YOUR OBJECTIVE: Nothing in the records may be altered, and no picture may be included. Restate them in full.

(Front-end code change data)
BEGIN
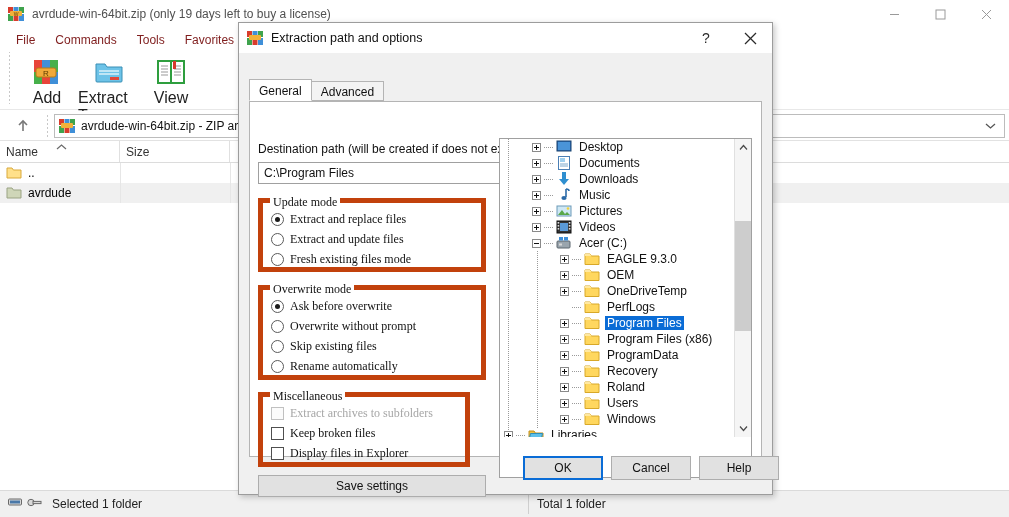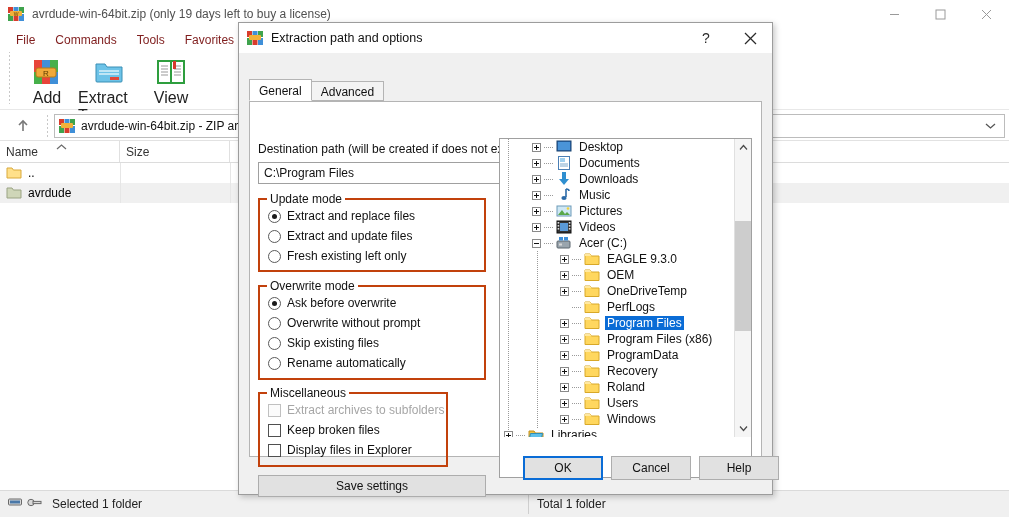--- a/index.html
+++ b/index.html
@@ -258,30 +258,31 @@
     width: 96px; height: 22px;
   }
   .btn-newfolder {
     position: absolute; left: 405px; top: 60px;
     width: 96px; height: 22px;
   }
 
   
   .gbox {
     position: absolute;
-    border: 2px solid #c2410c;
+    border: 5px solid #c2410c;
+    font-family: Liberation Serif, serif;
   }
   .gbox-title {
     position: absolute; top: -8px; left: 7px;
     background: #ffffff; padding: 0 3px;
     font-size: 12px; color: #111; white-space: nowrap;
   }
   #gb-update  { left: 8px; top: 96px;  width: 228px; height: 74px; }
   #gb-over    { left: 8px; top: 183px; width: 228px; height: 95px; }
-  #gb-misc    { left: 8px; top: 290px; width: 190px; height: 75px; }
+  #gb-misc    { left: 8px; top: 290px; width: 212px; height: 75px; }
 
   .opt-row {
     display: flex; align-items: center;
     height: 20px;
     font-size: 12px; color: #111;
     padding-left: 8px;
   }
   .opt-row.disabled { color: #a6a6a6; }
   .radio {
     width: 13px; height: 13px; border-radius: 50%;
@@ -630,21 +631,21 @@
             <div class="opt-row">
               <span class="radio checked"></span>
               <span>Extract and replace files</span>
             </div>
             <div class="opt-row">
               <span class="radio"></span>
               <span>Extract and update files</span>
             </div>
             <div class="opt-row">
               <span class="radio"></span>
-              <span>Fresh existing left only</span>
+              <span>Fresh existing files mode</span>
             </div>
           </div>
         </div>
 
         <div class="gbox" id="gb-over">
           <span class="gbox-title">Overwrite mode</span>
           <div style="padding-top:6px">
             <div class="opt-row">
               <span class="radio checked"></span>
               <span>Ask before overwrite</span>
END
TASK SOLUTION:
--- a/index.html
+++ b/index.html
@@ -258,30 +258,31 @@
     width: 96px; height: 22px;
   }
   .btn-newfolder {
     position: absolute; left: 405px; top: 60px;
     width: 96px; height: 22px;
   }
 
   
   .gbox {
     position: absolute;
-    border: 2px solid #c2410c;
+    border: 5px solid #c2410c;
+    font-family: Liberation Serif, serif;
   }
   .gbox-title {
     position: absolute; top: -8px; left: 7px;
     background: #ffffff; padding: 0 3px;
     font-size: 12px; color: #111; white-space: nowrap;
   }
   #gb-update  { left: 8px; top: 96px;  width: 228px; height: 74px; }
   #gb-over    { left: 8px; top: 183px; width: 228px; height: 95px; }
-  #gb-misc    { left: 8px; top: 290px; width: 190px; height: 75px; }
+  #gb-misc    { left: 8px; top: 290px; width: 212px; height: 75px; }
 
   .opt-row {
     display: flex; align-items: center;
     height: 20px;
     font-size: 12px; color: #111;
     padding-left: 8px;
   }
   .opt-row.disabled { color: #a6a6a6; }
   .radio {
     width: 13px; height: 13px; border-radius: 50%;
@@ -630,21 +631,21 @@
             <div class="opt-row">
               <span class="radio checked"></span>
               <span>Extract and replace files</span>
             </div>
             <div class="opt-row">
               <span class="radio"></span>
               <span>Extract and update files</span>
             </div>
             <div class="opt-row">
               <span class="radio"></span>
-              <span>Fresh existing left only</span>
+              <span>Fresh existing files mode</span>
             </div>
           </div>
         </div>
 
         <div class="gbox" id="gb-over">
           <span class="gbox-title">Overwrite mode</span>
           <div style="padding-top:6px">
             <div class="opt-row">
               <span class="radio checked"></span>
               <span>Ask before overwrite</span>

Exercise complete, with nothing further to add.